Alex Jones’ lawyer could face professional or legal consequences after he accidentally sent his client’s phone records to opposing counsel, Reuters reports.
Driving the news: Frederico Reynal, who represented the Infowars host in a civil lawsuit that ended this week, sent a trove of previously undisclosed phone data from Jones to the legal team representing two Sandy Elementary families. Hook who sued the conspiracy theorist for defamation.
- A Texas jury ruled this week that Jones should pay the families $49.2 million in combined compensatory and punitive damages for spreading false information that the 2012 mass shooting, which killed 20 children and six educators, was a hoax.
Catch up fast: “Twelve days ago your lawyers made a mistake and sent me a full digital copy of your cell phone with all the text messages you’ve sent over the past two years… and that’s how I know you lied to me when you said you didn’t text about Sandy Hook,” Mark Bankston, the attorney for the families of the Sandy Hook victims, said in court Wednesday.
- Reynal requested a mistrial for the misdisclosure, but the judge presiding over the case denied his request.
- Judge Maya Guerra Gamble told jurors that the contents of Jones’ phone had not been “properly delivered when it should have been”.
- On Friday, Reynal told the judge he learned about the disclosure when Jones was questioned about it on Wednesday.
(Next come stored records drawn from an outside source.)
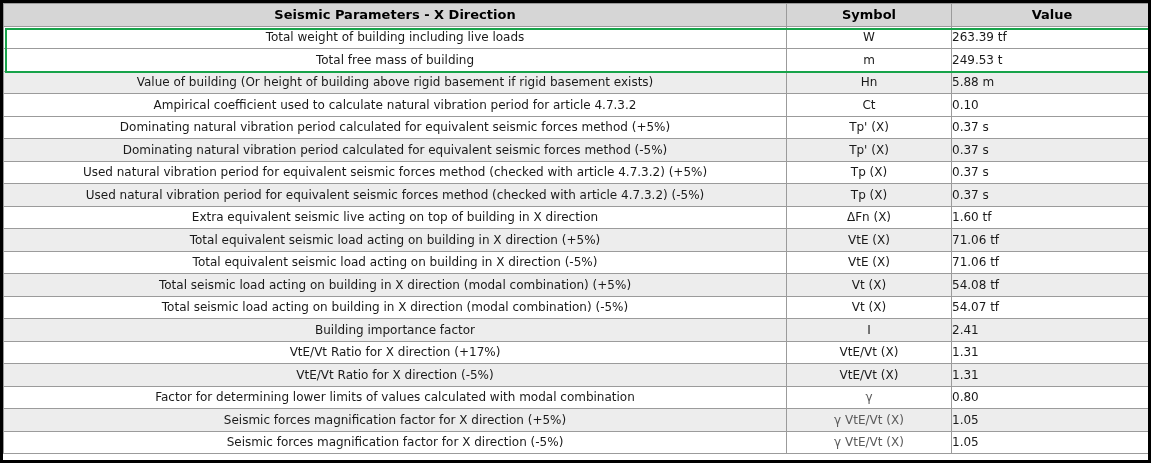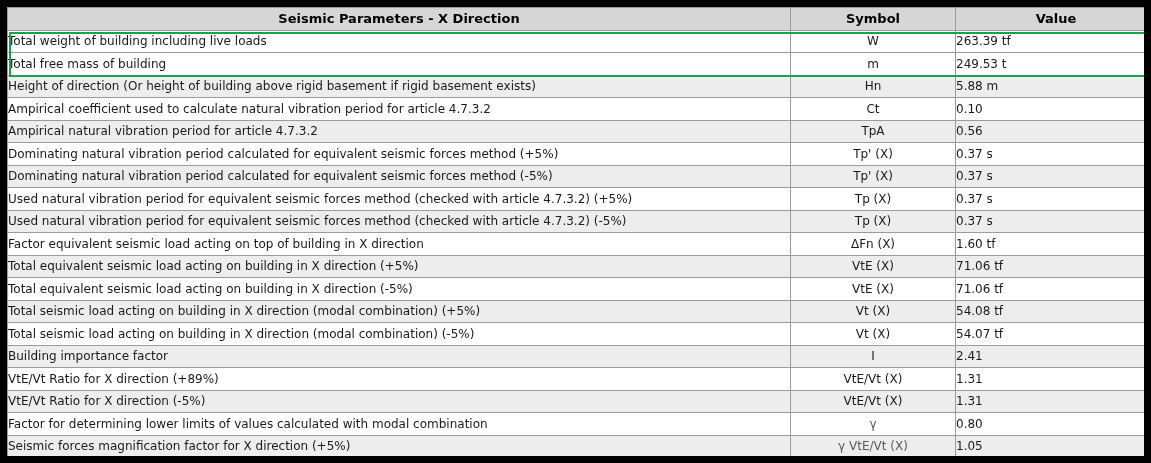--- a/index.html
+++ b/index.html
@@ -18,7 +18,7 @@
     width: 1151px;
     height: 463px;
     box-sizing: border-box;
-    border: 7px solid #000000;
+    border: 3px solid #000000;
     overflow: hidden;
   }
   table.params {

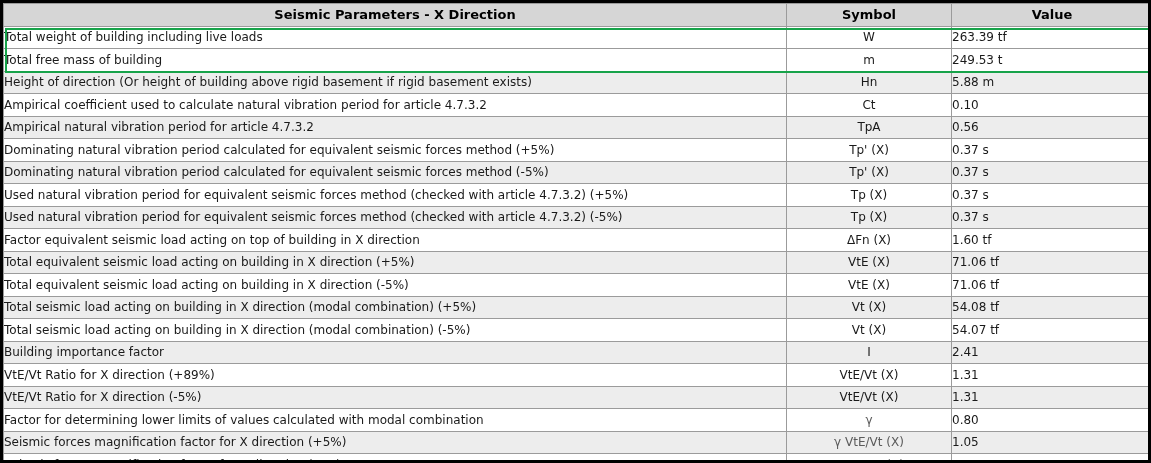--- a/index.html
+++ b/index.html
@@ -49,6 +49,7 @@
   col.c-val  { width: 201px; }
 
   td.desc {
+    text-align: center;
     padding: 0 6px;
   }
   td.sym {

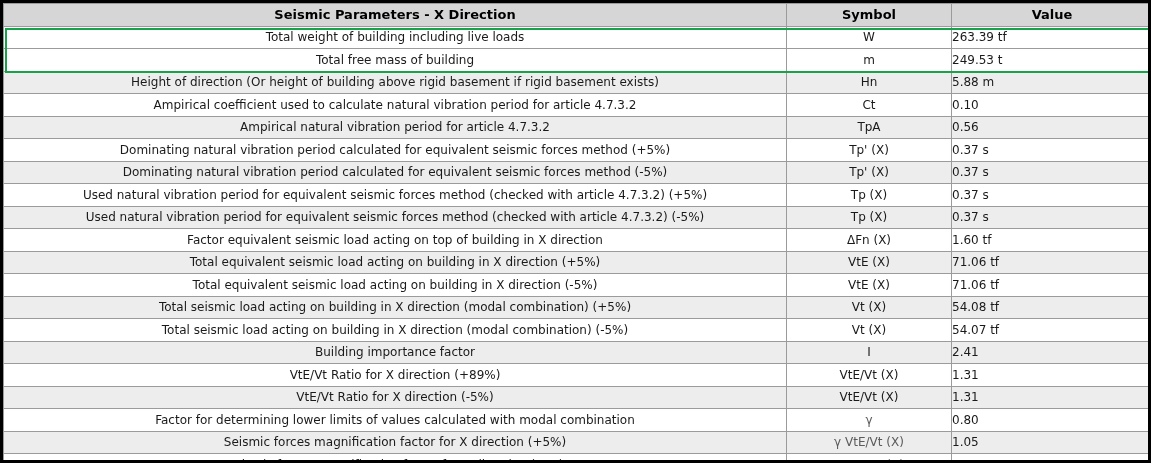--- a/index.html
+++ b/index.html
@@ -109,7 +109,7 @@
         <td class="val">249.53 t</td>
       </tr>
       <tr class="alt">
-        <td class="desc">Height of direction (Or height of building above rigid basement if rigid basement exists)</td>
+        <td class="desc">Value of building (Or height of building above rigid basement if rigid basement exists)</td>
         <td class="sym">Hn</td>
         <td class="val">5.88 m</td>
       </tr>

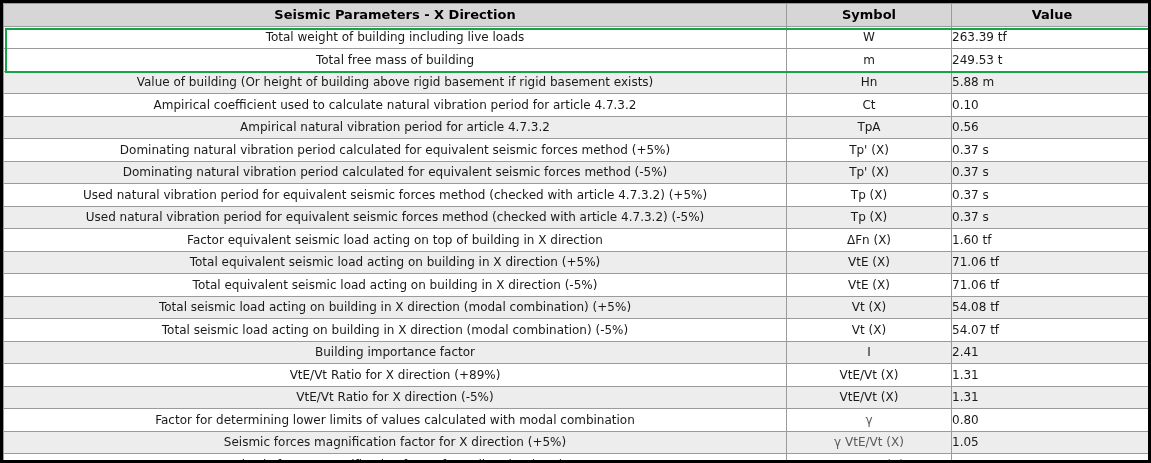--- a/index.html
+++ b/index.html
@@ -118,11 +118,6 @@
         <td class="sym">Ct</td>
         <td class="val">0.10</td>
       </tr>
-      <tr class="alt">
-        <td class="desc">Ampirical natural vibration period for article 4.7.3.2</td>
-        <td class="sym">TpA</td>
-        <td class="val">0.56</td>
-      </tr>
       <tr class="plain">
         <td class="desc">Dominating natural vibration period calculated for equivalent seismic forces method (+5%)</td>
         <td class="sym">Tp' (X)</td>

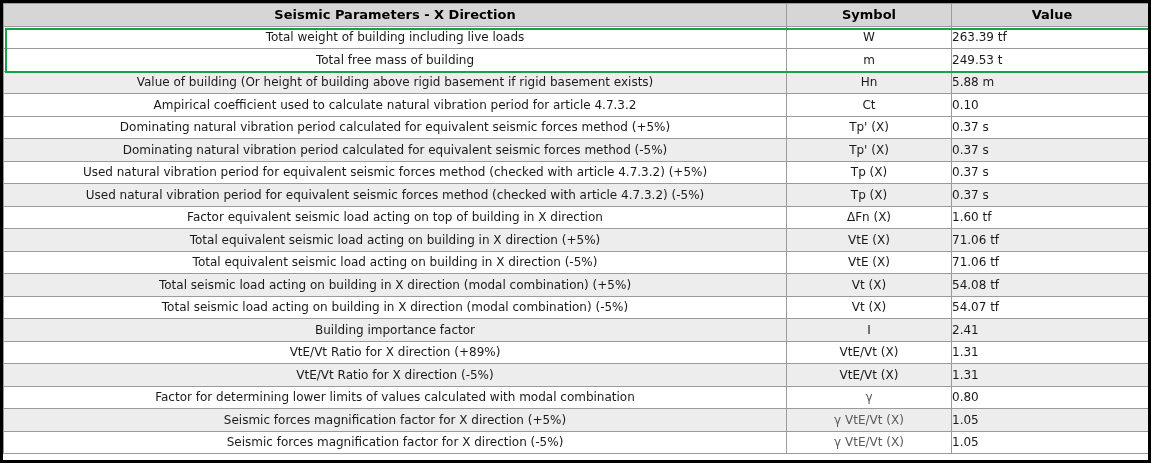--- a/index.html
+++ b/index.html
@@ -139,7 +139,7 @@
         <td class="val">0.37 s</td>
       </tr>
       <tr class="plain">
-        <td class="desc">Factor equivalent seismic load acting on top of building in X direction</td>
+        <td class="desc">Extra equivalent seismic live acting on top of building in X direction</td>
         <td class="sym">ΔFn (X)</td>
         <td class="val">1.60 tf</td>
       </tr>

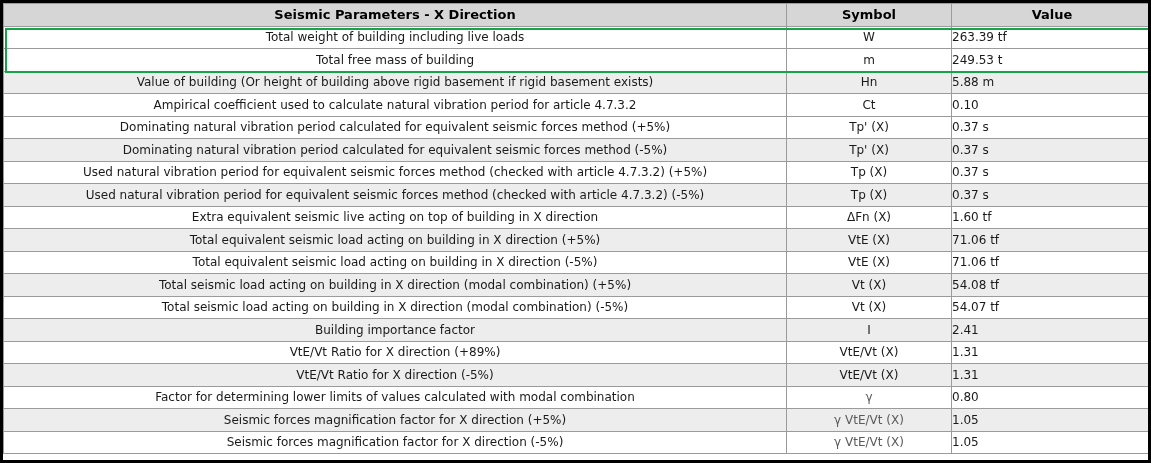--- a/index.html
+++ b/index.html
@@ -169,7 +169,7 @@
         <td class="val">2.41</td>
       </tr>
       <tr class="plain">
-        <td class="desc">VtE/Vt Ratio for X direction (+89%)</td>
+        <td class="desc">VtE/Vt Ratio for X direction (+17%)</td>
         <td class="sym">VtE/Vt (X)</td>
         <td class="val">1.31</td>
       </tr>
Gamble said that was “not true”, adding that Reynal provided the court with an email showing he had realized the mistake 12 days earlier, according to Reuters.
- The Jan. 6 select committee has since requested Jones’ records as part of its ongoing investigation into the Capitol riot.
State of play: Jones could sue Reynal for malpractice, but his claim would hinge on proof that his civil lawsuit would have had a better outcome for him had Reynal not disclosed the data, according to Reuters.
- There are currently no open disciplinary proceedings against Reynal, who is fired in Texas.
The other side: Reynal said after the case was concluded that his focus was “always on the jury and on presenting the best case for [Jones]“, reports Reuters.